» **RECORD EXCERPTS**

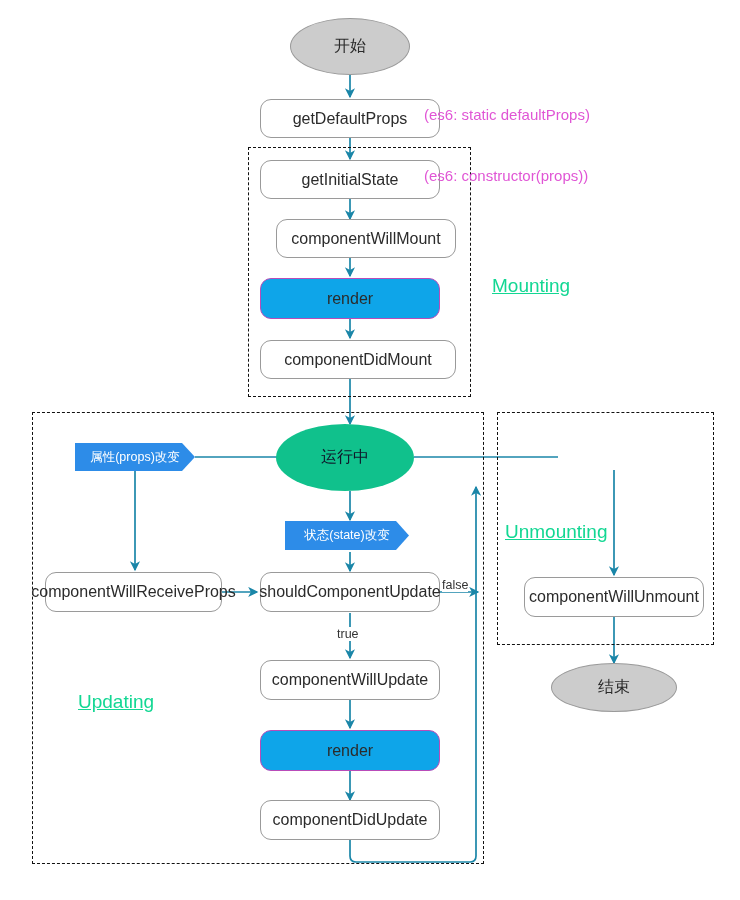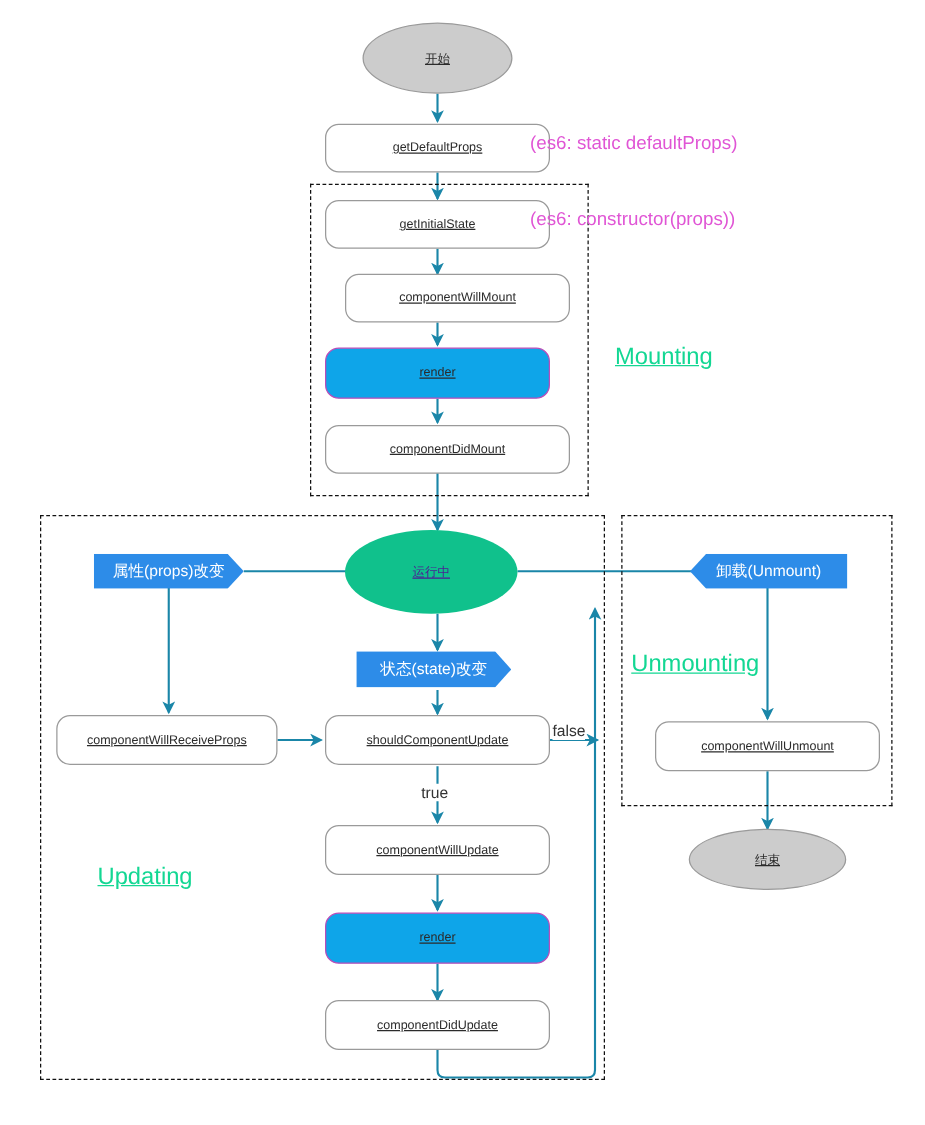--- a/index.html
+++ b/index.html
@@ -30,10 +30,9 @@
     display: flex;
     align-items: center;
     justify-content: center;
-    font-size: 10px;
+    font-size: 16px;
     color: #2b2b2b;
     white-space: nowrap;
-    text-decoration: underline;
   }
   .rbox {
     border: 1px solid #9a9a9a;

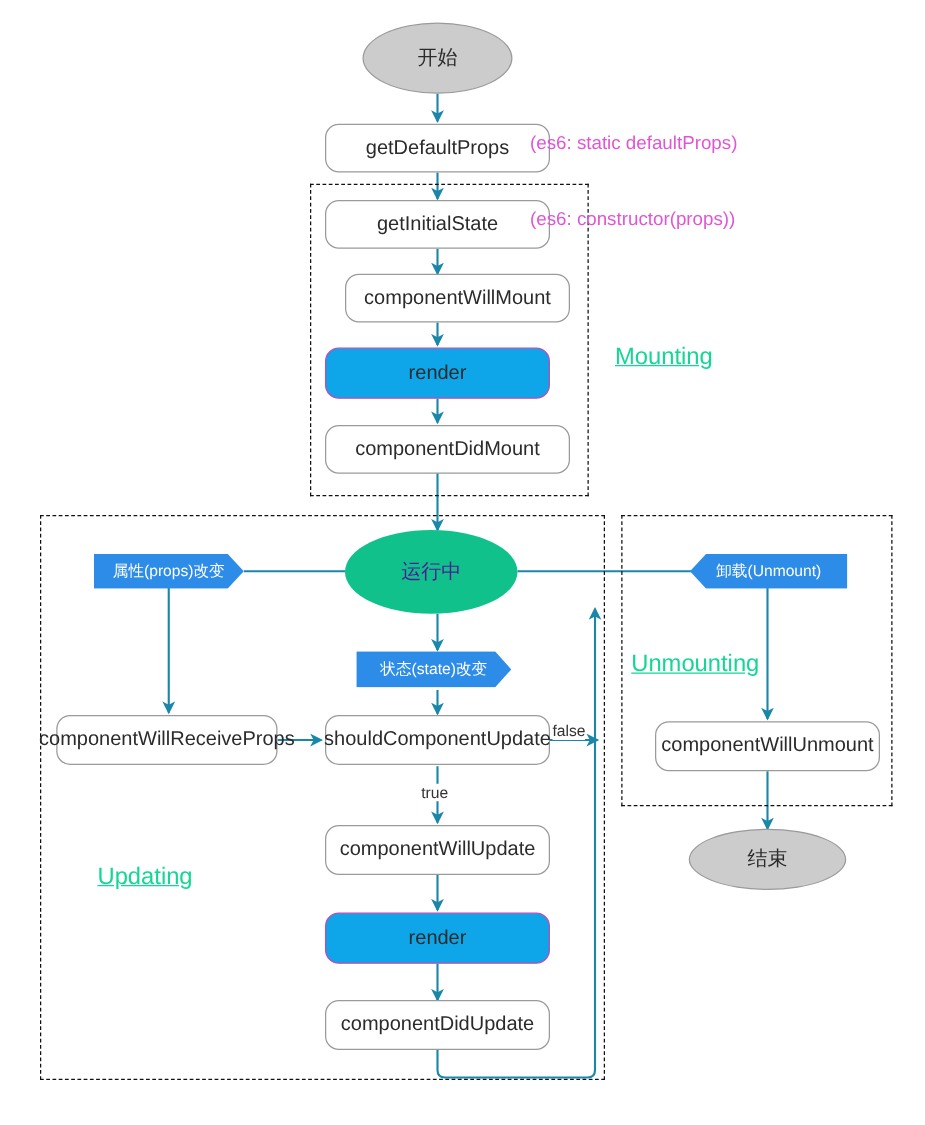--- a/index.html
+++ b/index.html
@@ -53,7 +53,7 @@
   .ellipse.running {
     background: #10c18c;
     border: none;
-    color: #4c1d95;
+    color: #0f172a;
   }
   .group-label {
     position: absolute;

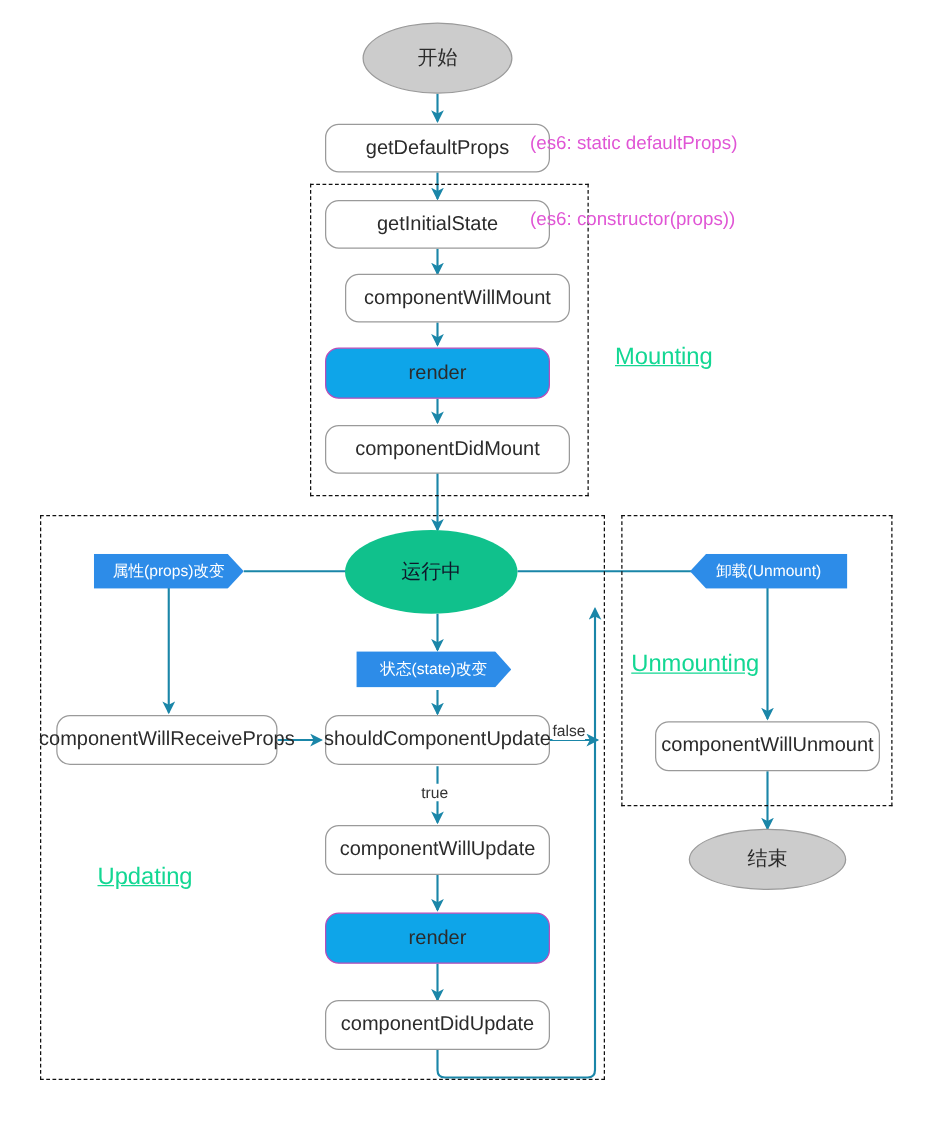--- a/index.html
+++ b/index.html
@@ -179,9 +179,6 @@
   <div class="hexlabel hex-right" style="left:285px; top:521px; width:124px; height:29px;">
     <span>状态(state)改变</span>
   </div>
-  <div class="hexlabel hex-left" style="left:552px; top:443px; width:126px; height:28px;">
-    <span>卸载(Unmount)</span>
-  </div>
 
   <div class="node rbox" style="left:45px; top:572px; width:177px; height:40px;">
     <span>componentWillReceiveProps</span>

--

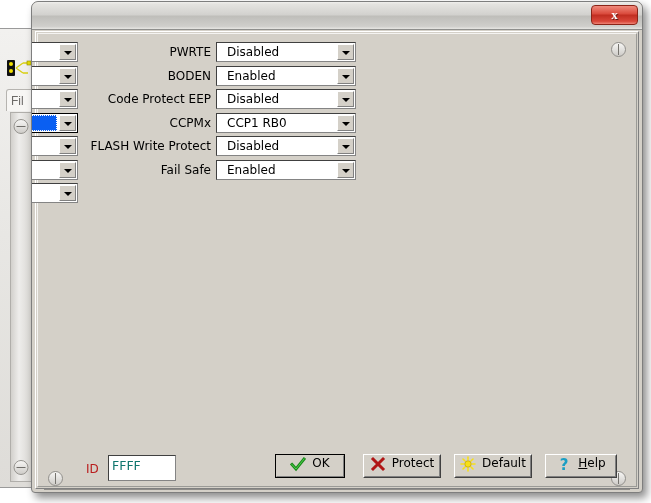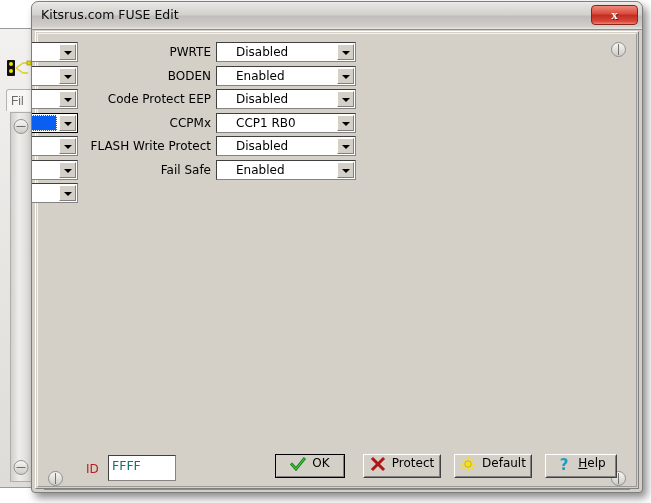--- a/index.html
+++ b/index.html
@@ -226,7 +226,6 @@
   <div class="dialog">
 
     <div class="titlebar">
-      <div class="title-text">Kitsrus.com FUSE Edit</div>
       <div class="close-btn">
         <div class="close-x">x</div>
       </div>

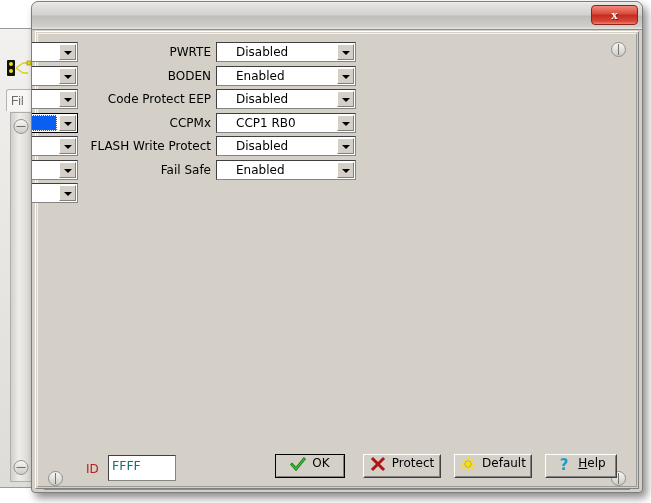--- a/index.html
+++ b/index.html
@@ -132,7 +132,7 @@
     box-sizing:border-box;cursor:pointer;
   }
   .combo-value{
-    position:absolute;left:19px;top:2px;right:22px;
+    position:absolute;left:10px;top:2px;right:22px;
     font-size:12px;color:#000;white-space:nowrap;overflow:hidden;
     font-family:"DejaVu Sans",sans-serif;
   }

» **YOUR ASSIGNMENT**
Find the lines of the material that hold the word "space" and report their count alone.

» **RESPONSE TO THIS TASK**
2